> **Assignment**
Transcribe the entries that follow, every word as written, and drop the pictures.
- - - -
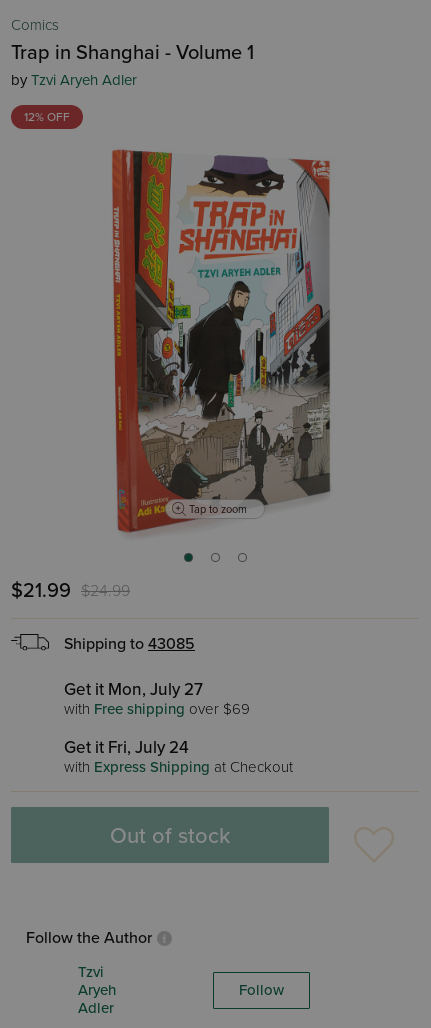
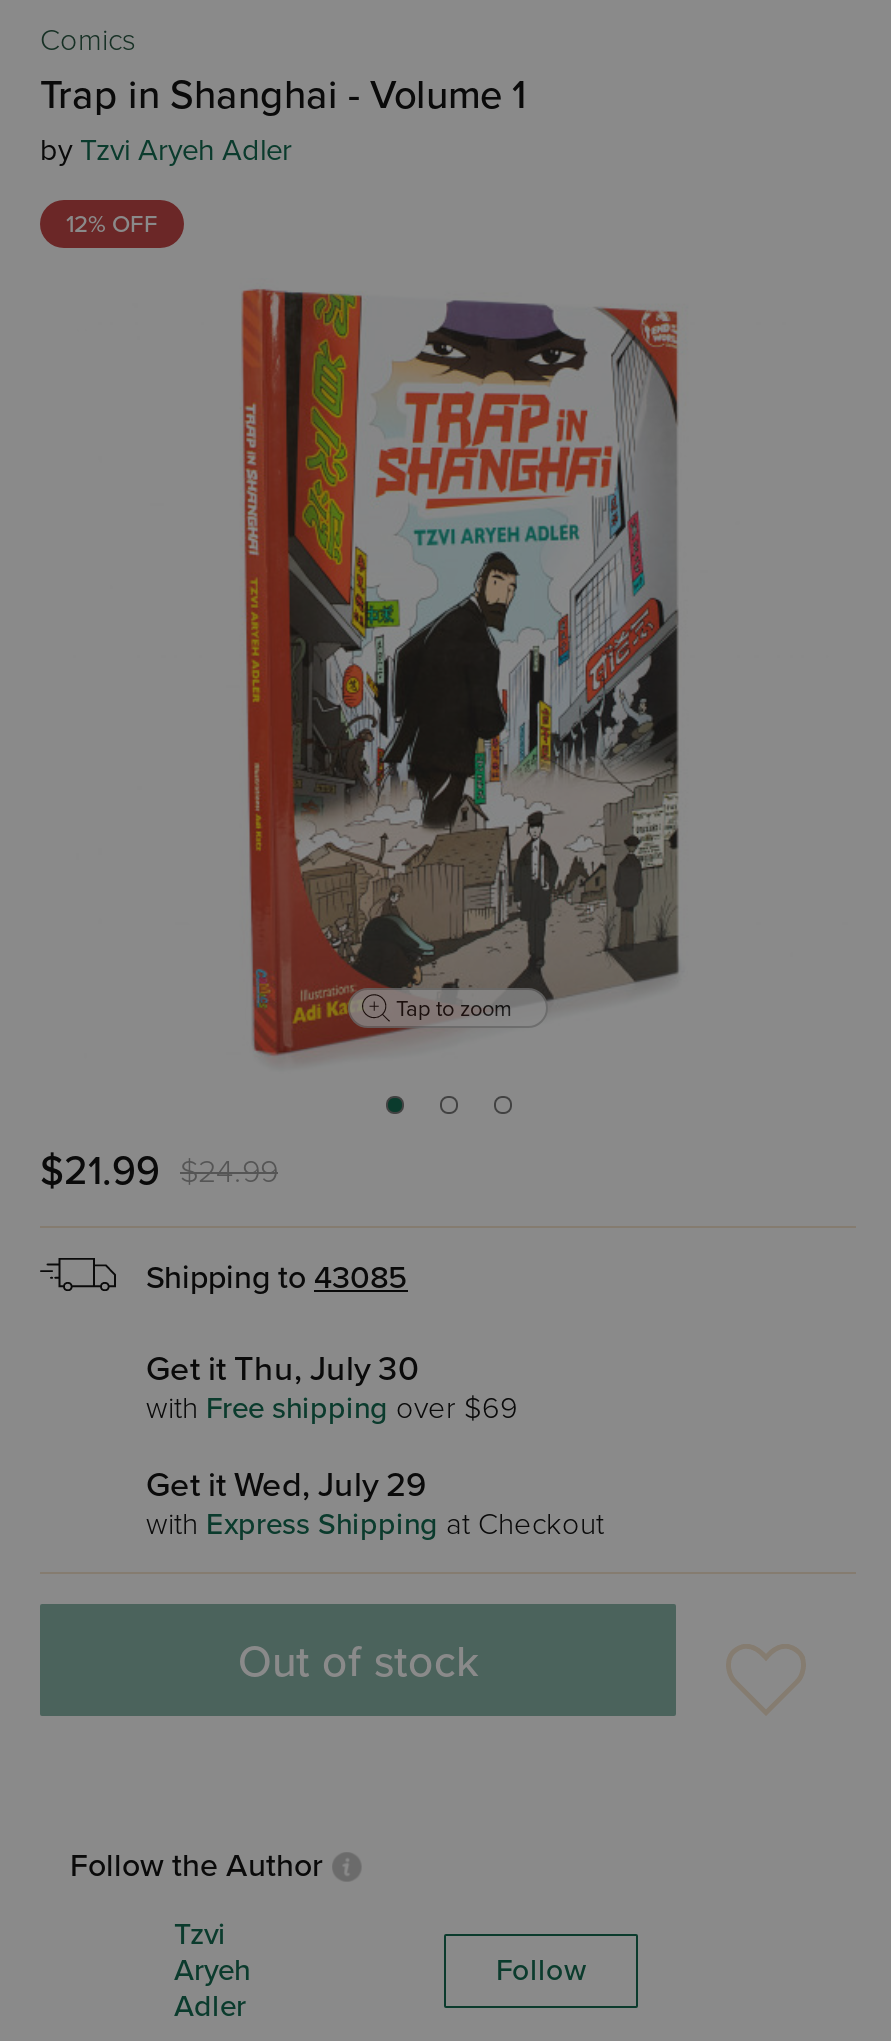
- Get it Mon, July 27
+ Get it Thu, July 30

- Get it Fri, July 24
+ Get it Wed, July 29
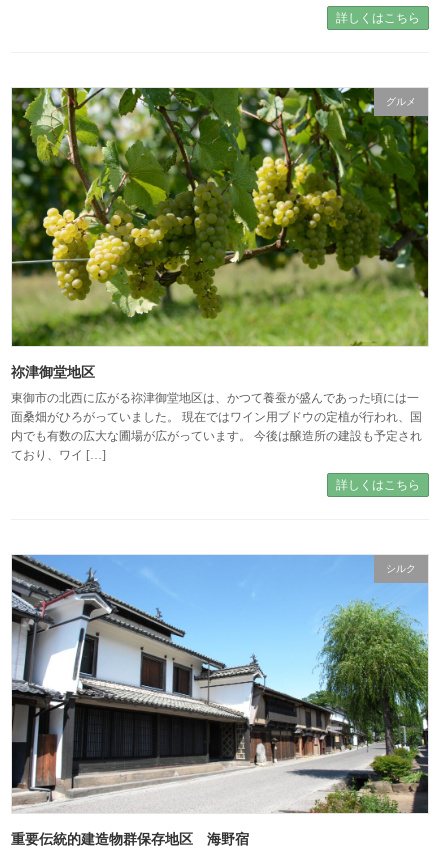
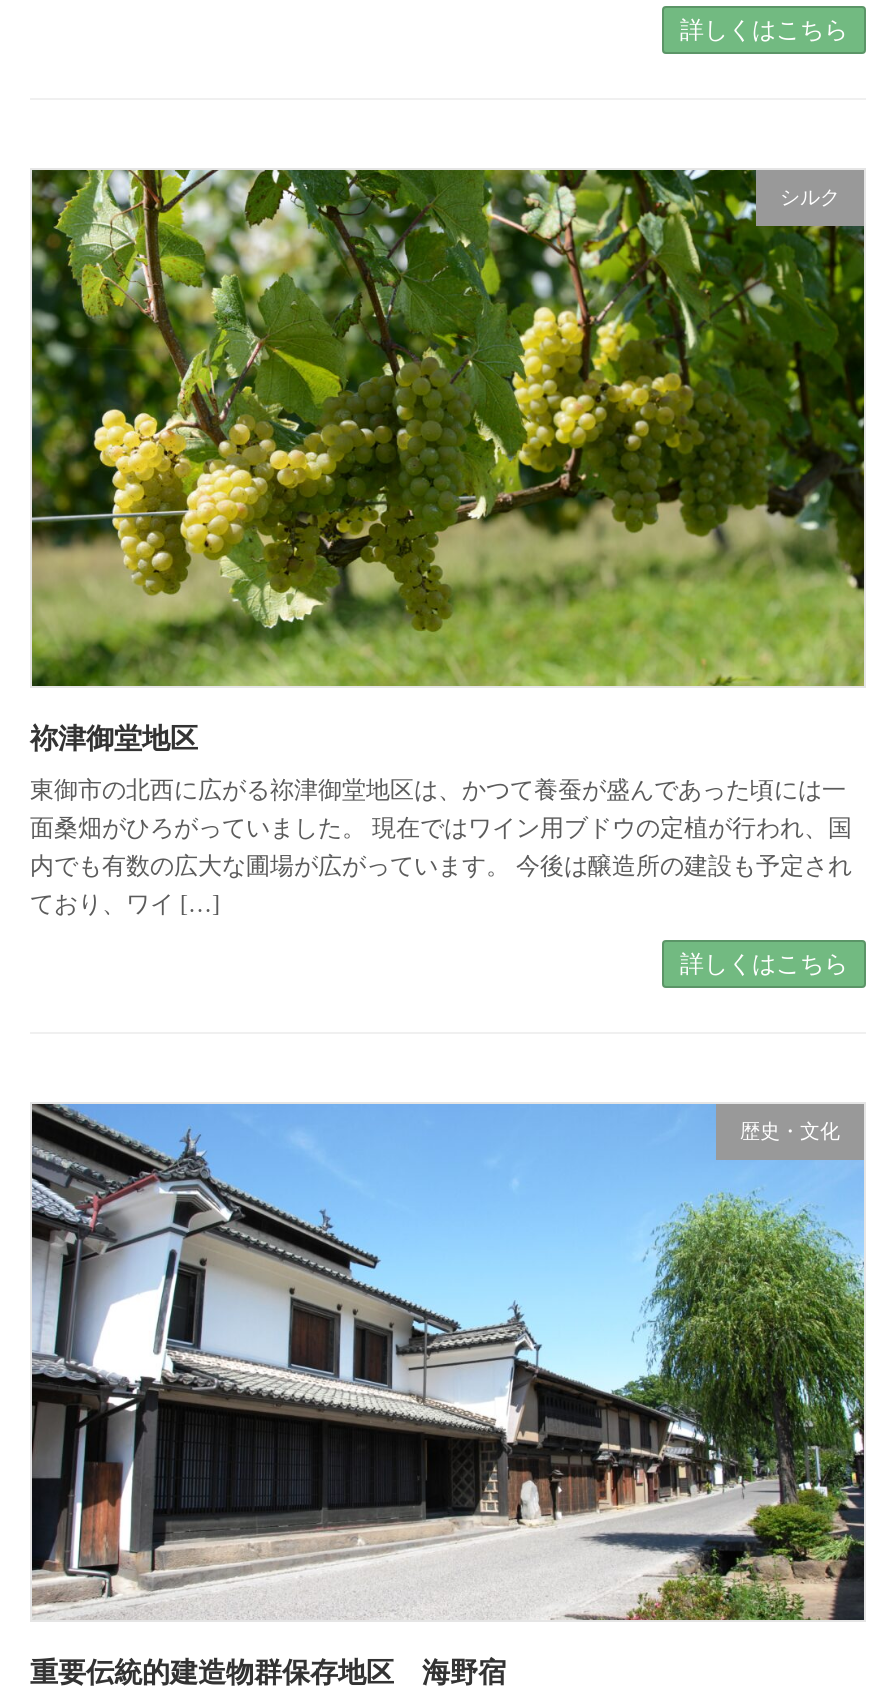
- グルメ

+ 歴史・文化

moved up: シルク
- - - -
> **Answer space**
- Get it Mon, July 27
+ Get it Thu, July 30

- Get it Fri, July 24
+ Get it Wed, July 29
- グルメ

+ 歴史・文化

moved up: シルク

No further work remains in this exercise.